By Matters India Reporter

Berhampur, March 24, 2019: As a child, Sukria Nayak had struggled with a nagging doubt, “Can I compete with others?” The reason: He was a Dalit who lived in a remote village in Odisha, eastern India.

“Coming from a village, studying in a school and then finally going to big cities to compete with others was not easy,” recalls Nayak of Kerubadi village in Kandhamal district, the first medical doctor from his community.

His biggest challenge, he says, was to overcome the mental block, which he did eventually, thanks to two persons — a school teacher and a Catholic lay philanthropist.

“Every time I had this thought, I was reminded of my schoolteacher who used to tell me, ‘Sukria, you have the talent for it and go for it.’ I always remember his words,” Nayak told Matters India.

While the teacher taught Nayak to dream big, the one who translated his dream into reality was Bijay Singh, co-founder of the Solidarity for Developing Communities (SFDC).

Singh’s NGO has helped hundreds of meritorious students like Nayak from Adivasi, Dalit and Other Backward Class communities become doctors and other professionals in the past 25 years.

“Our effort is to empower students from socially backward communities in rural India to pursue medical and other higher studies,” Singh told Matters India.

Founded in 1993, SFDC strives to provide professional training and education to students who show potential as well as the desire to study. It gives them resources and support to pass competitive entrance exams and join medical school or pursue other professional education.

“With proper education and training, we believe these students can transform their communities and break cycles of poverty, disease and lack of education,” the 62-year-old development worker explains.

In Kerubadi and other villages in Odisha, marginalized communities suffer from endemic malaria and sickle cell disease. Death and disease contribute to the cycle of poverty. At high risk are children and pregnant women as their villages have little access to medical care to treat or prevent disease, says Singh, a native of Kandhamal.

He said he realized a great need for medical professionals from these communities, but that could happen only if the local students are given “immense support, resources and encouragement to pursue medical school.”

“There is lack of adequate health professionals and health facilities in this area which are the major causes of preventable deaths, especially of the children,” Singh says.

So, he tried to create health professionals from among the underprivileged communities and make them available in villages.

“Making health care facilities fully functional in remote villages will help provide prompt, proper and affordable healthcare. This also will bring human dignity to these excluded communities, generation after generations.”

Singh says his people live in interior mountains or rural areas. “Most children have no desire to study because of poverty. They can never imagine going to college in the city to study medicine, engineering or other courses. Unless they are picked up, they would wither away,” Singh explains.

The students at their Berhampur center come from Adivasi (tribal) and Dalit (former untouchable caste) communities that have suffered many generations of discrimination and poverty. “Like Sukria, all of them need immense help to overcome social, mental and economic barriers,” says Singh.

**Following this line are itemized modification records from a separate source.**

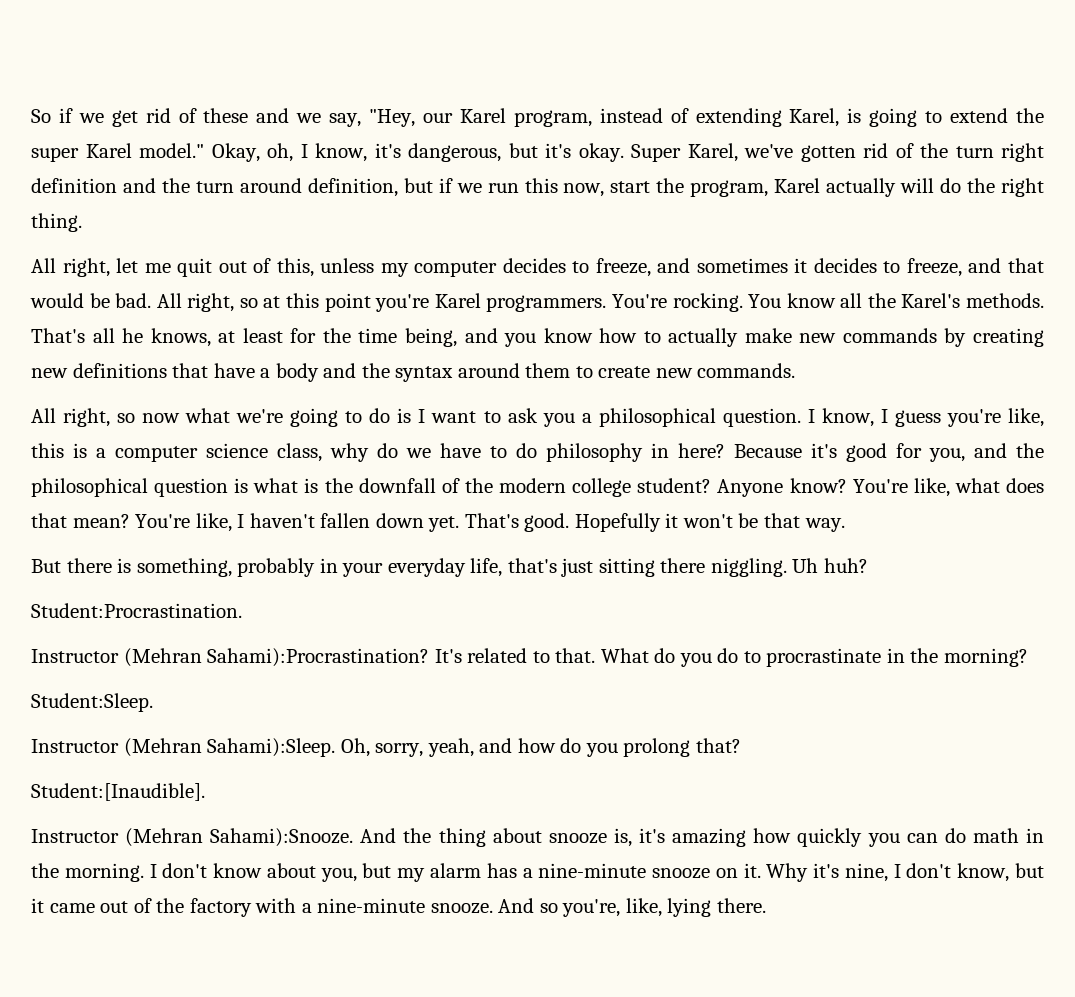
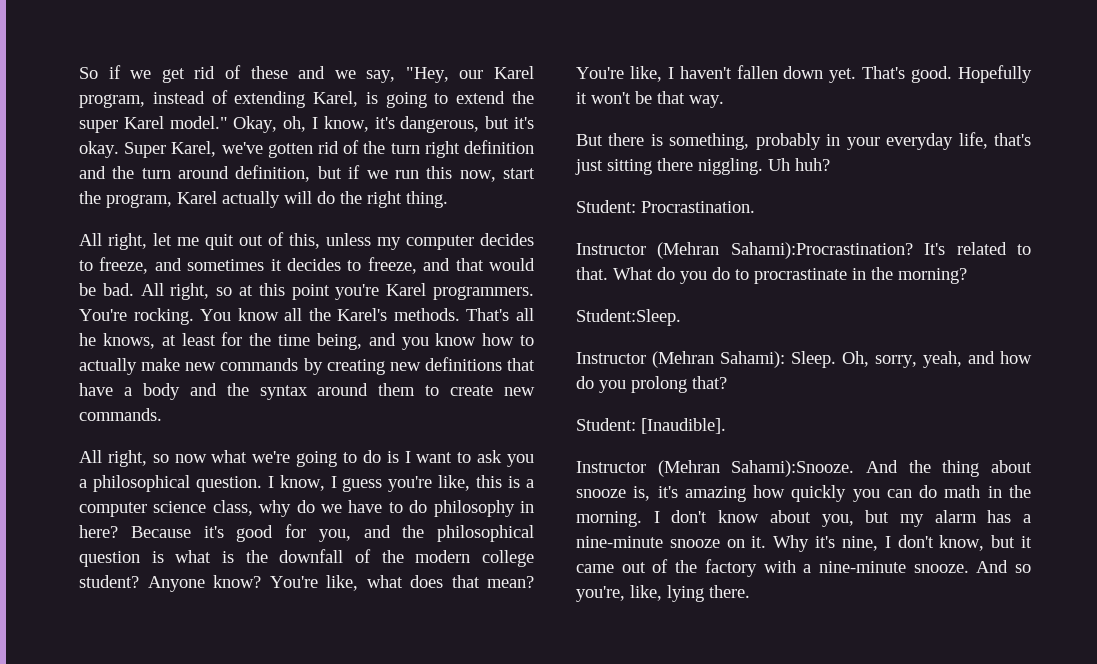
- Student:Procrastination.
+ Student: Procrastination.
- Instructor (Mehran Sahami):Sleep.
+ Instructor (Mehran Sahami): Sleep.
- Student:[Inaudible].
+ Student: [Inaudible].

Singh says he charges minimal fees from his students as “I believe anything free does not work.” The students have to do the plus two course as well as bachelor degrees at the center so that they get proper orientation for their future career.

The center has designed its training program to prepare these students play a vital role in transforming their communities, he adds.

“By empowering students from underprivileged communities, we hope to raise a generation of wounded healers,” Singh explains.

A wounded healer, according to him, is the one who has faced discrimination, but instead of living as a victim or resorting to violence he or she works peacefully to overcome the challenges of their situation, using what they have learned to heal others.

They first heal themselves and then others, Singh explains.

“Skilled medical professionals will help their communities fight disease, serve as role models for the young, and begin to reverse the cycle of poverty.”

Singh’s center has helped generate 36 doctors who now serve in different places There are also several nurses, pharmacists and engineers.

“I am excited because my people get an opportunity to do whatever they want to do and what they wanted to be,” Singh says.

Like Nayak, Rajshree Pradhan, an SFDC alumnus, has also become a doctor.

“I had a dream to become a doctor and SFDC has helped fulfill it. I am glad that people from my community would be able to get good health care now,” she told Matters India.

For Samir Nayak (no relation) from Saramuli village, it is a matter of great pride to be a doctor today. “My dream was to become a doctor and it has come to be true. My community also gets inspired and encouraged when they see me. I go to village every moth and conduct a small medical camp,” he added.